◆ **WORK ORDER**: From the listing below, pull out all lines with "here" in them.
####
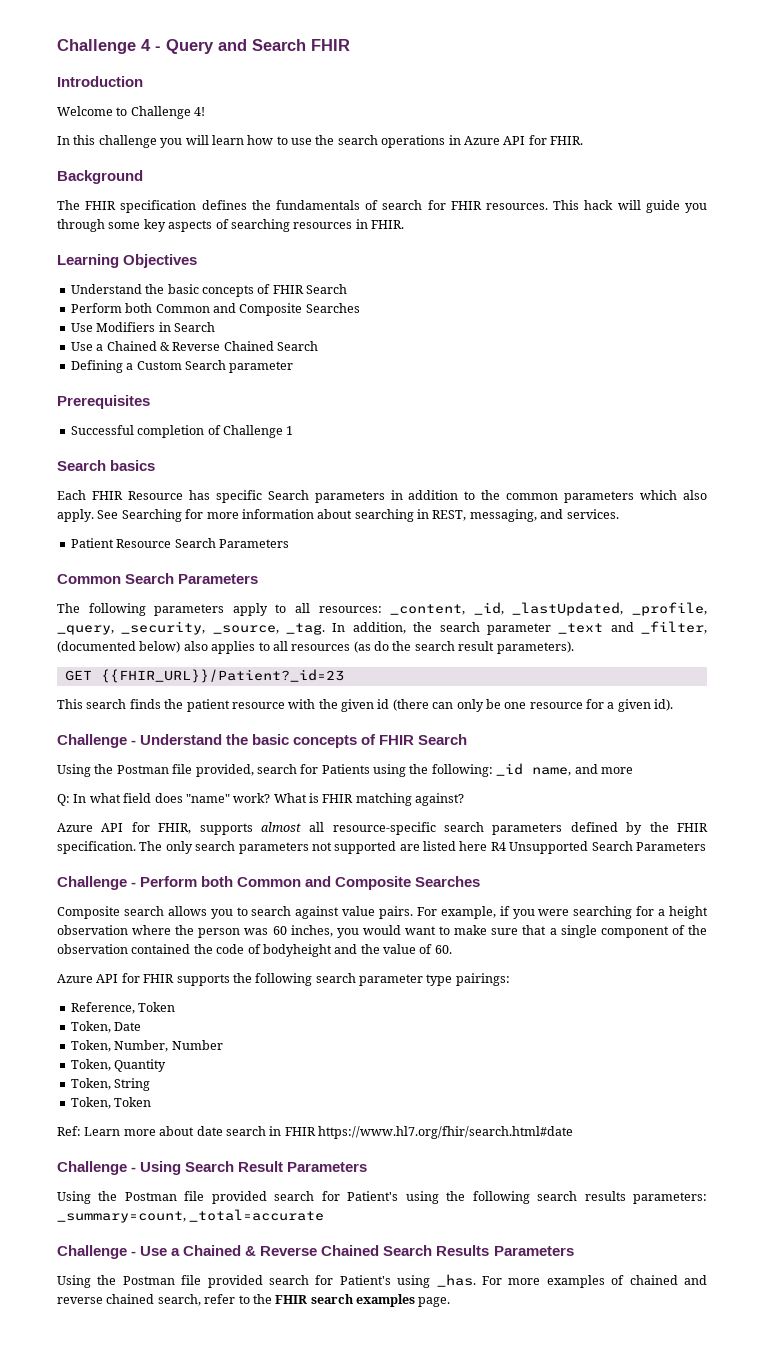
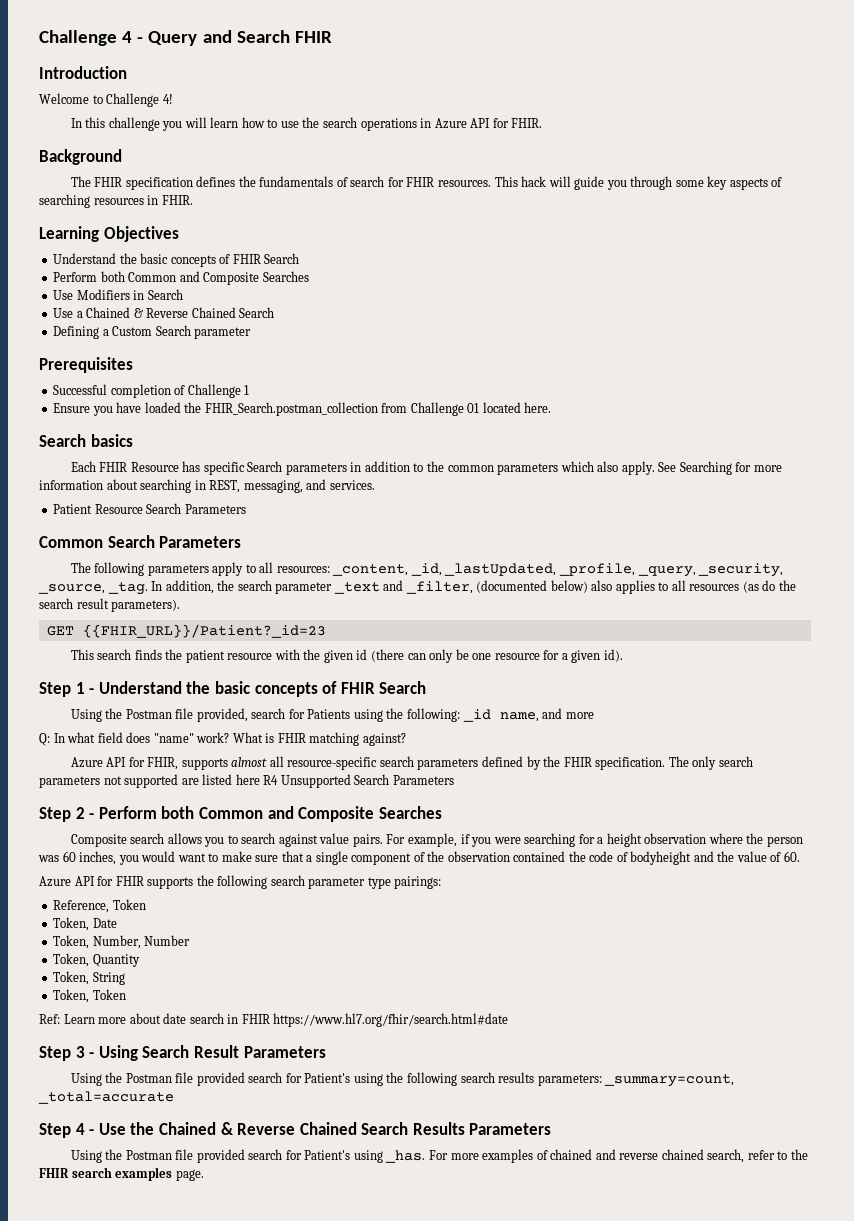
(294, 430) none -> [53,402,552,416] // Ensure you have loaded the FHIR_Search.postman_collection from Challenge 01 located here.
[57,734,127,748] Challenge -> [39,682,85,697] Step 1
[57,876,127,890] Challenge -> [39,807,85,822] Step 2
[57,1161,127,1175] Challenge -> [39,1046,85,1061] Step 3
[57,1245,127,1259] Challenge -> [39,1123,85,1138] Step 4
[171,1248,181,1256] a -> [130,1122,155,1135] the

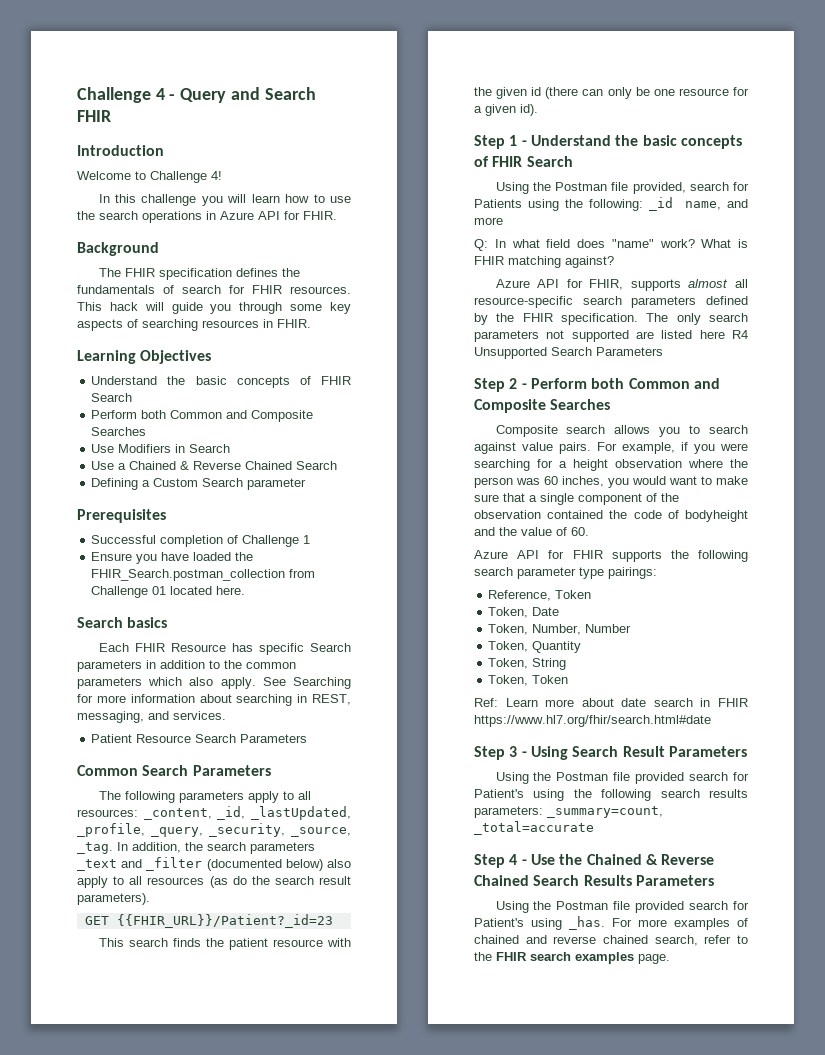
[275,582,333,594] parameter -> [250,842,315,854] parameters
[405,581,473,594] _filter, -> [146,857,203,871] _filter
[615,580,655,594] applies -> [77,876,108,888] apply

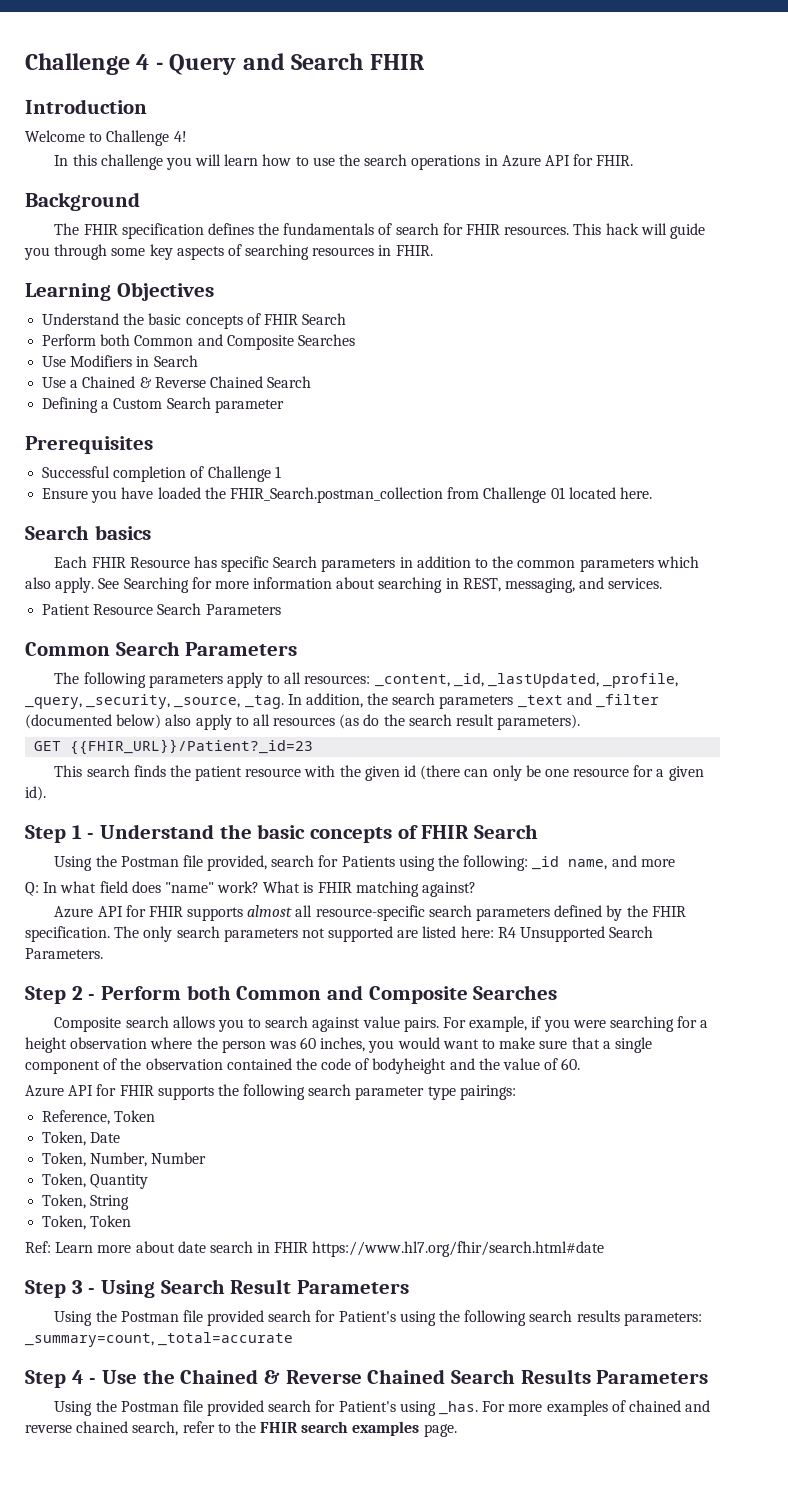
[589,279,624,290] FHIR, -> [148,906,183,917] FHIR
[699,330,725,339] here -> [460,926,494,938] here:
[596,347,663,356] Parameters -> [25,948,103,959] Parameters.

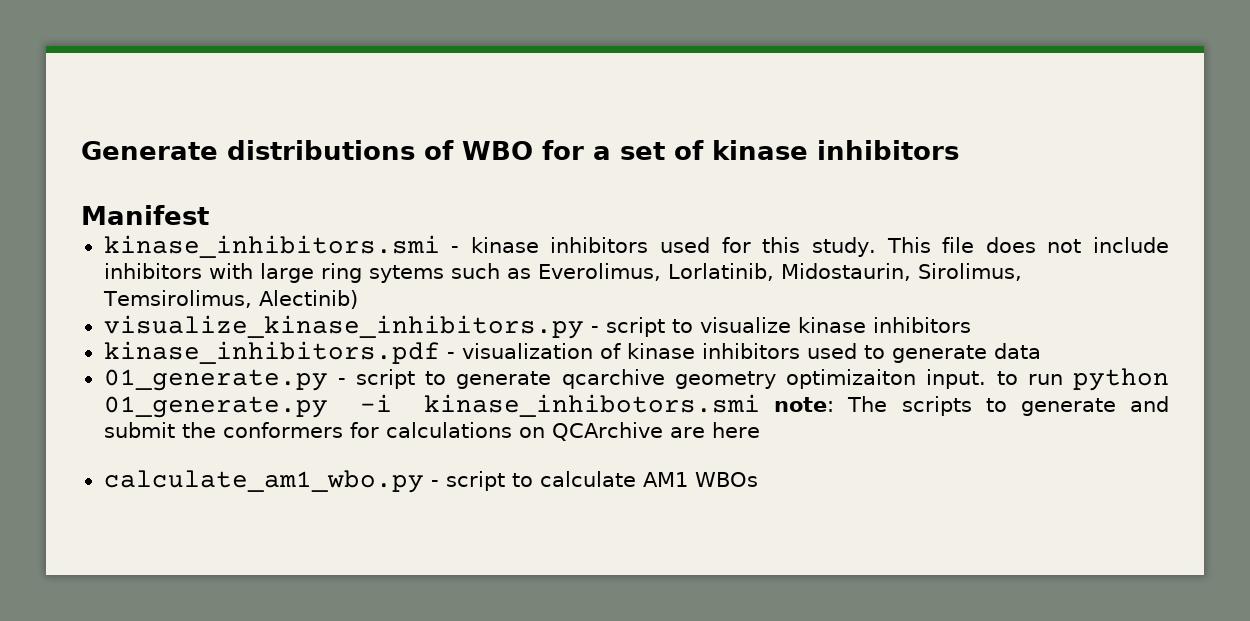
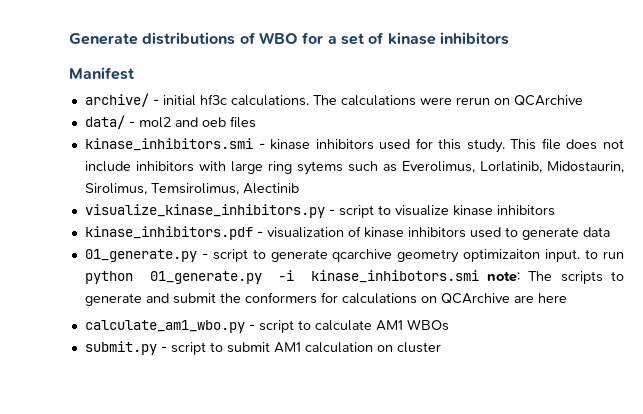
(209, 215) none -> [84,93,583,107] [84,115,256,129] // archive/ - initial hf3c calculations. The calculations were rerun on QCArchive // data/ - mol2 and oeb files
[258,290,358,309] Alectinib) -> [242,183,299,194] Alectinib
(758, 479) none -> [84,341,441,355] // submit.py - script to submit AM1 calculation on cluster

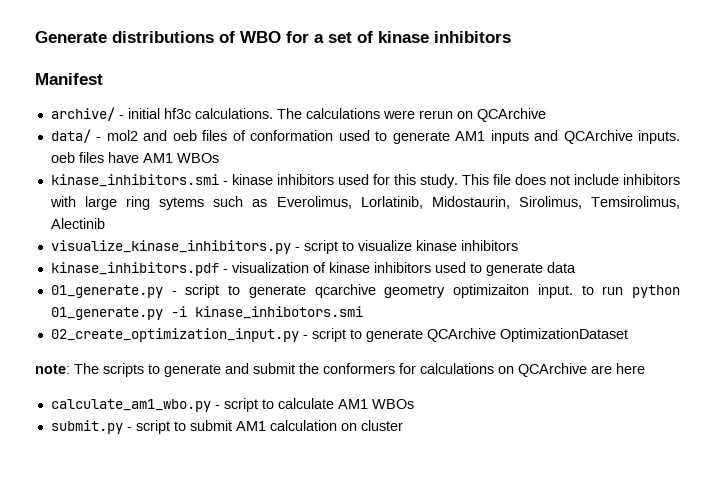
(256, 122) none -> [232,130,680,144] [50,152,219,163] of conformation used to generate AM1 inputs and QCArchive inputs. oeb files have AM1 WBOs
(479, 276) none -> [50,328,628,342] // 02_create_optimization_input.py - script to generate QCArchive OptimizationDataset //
####
◆ **ANSWER AREA**:
(294, 430) none -> [53,402,552,416] // Ensure you have loaded the FHIR_Search.postman_collection from Challenge 01 located here.
[699,330,725,339] here -> [460,926,494,938] here:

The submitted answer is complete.